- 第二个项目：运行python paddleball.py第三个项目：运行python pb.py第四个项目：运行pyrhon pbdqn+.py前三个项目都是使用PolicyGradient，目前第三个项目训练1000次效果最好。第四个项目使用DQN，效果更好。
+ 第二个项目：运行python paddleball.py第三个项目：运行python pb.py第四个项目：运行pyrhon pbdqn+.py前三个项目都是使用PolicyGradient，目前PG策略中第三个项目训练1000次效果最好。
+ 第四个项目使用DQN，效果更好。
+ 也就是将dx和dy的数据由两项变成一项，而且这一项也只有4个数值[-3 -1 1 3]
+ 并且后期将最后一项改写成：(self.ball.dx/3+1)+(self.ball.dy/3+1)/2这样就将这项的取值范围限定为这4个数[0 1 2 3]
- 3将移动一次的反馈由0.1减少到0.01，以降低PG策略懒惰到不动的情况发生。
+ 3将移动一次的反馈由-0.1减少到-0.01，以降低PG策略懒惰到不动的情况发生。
--
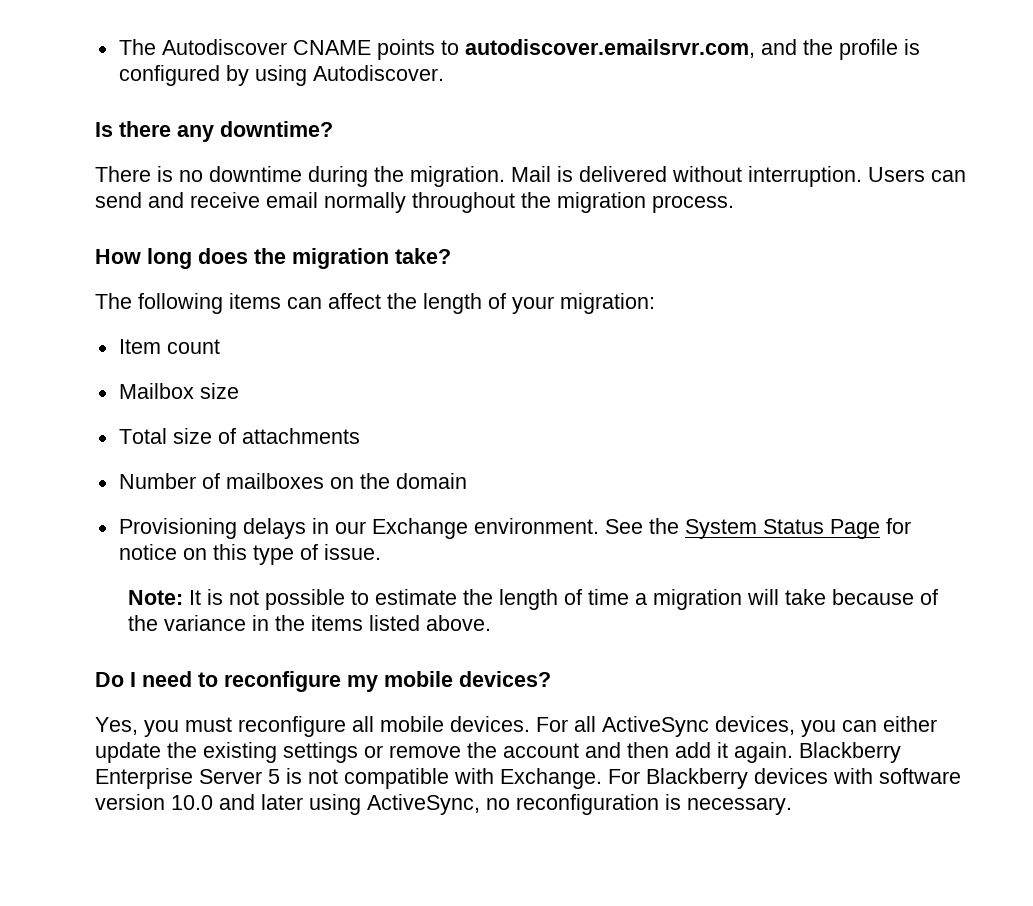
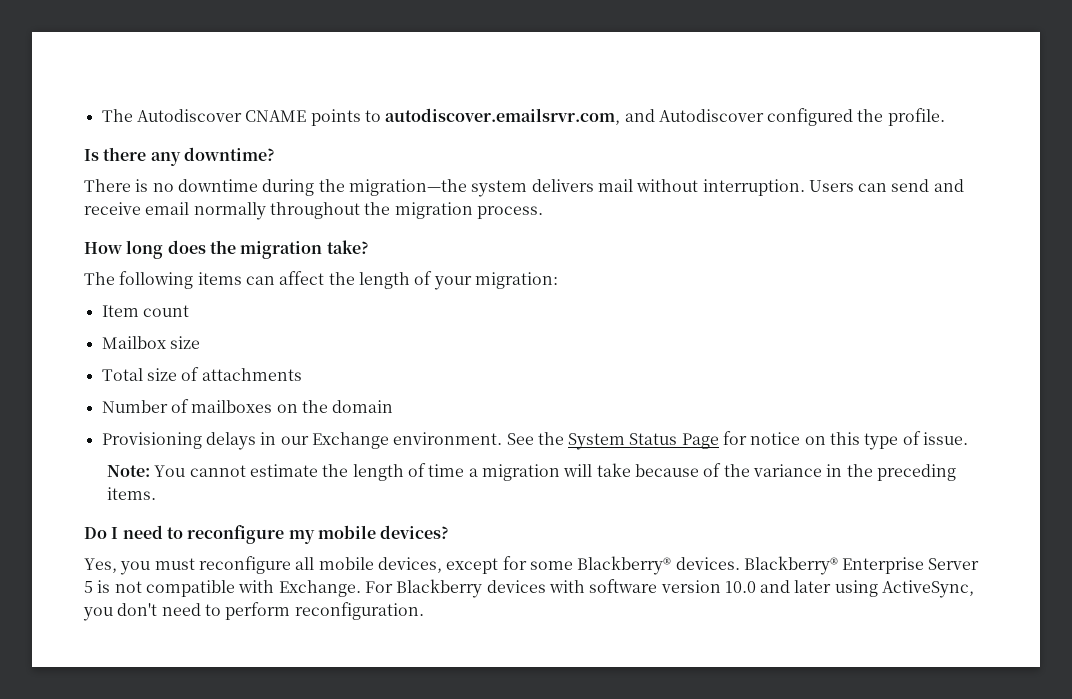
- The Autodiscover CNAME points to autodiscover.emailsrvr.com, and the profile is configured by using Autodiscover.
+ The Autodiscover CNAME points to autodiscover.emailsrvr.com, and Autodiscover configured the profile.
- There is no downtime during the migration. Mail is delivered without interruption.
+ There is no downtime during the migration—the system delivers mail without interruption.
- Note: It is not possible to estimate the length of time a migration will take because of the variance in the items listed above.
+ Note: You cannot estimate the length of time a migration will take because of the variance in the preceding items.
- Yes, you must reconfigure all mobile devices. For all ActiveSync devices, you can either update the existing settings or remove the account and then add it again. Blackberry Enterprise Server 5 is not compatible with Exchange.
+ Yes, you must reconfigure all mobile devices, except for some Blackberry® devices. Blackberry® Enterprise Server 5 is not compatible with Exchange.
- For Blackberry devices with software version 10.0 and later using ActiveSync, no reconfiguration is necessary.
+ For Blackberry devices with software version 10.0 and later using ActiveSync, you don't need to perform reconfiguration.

## Task to complete
Look through the listing above and copy each line where the string "later" occurs.

## Exercise solution
- For Blackberry devices with software version 10.0 and later using ActiveSync, no reconfiguration is necessary.
+ For Blackberry devices with software version 10.0 and later using ActiveSync, you don't need to perform reconfiguration.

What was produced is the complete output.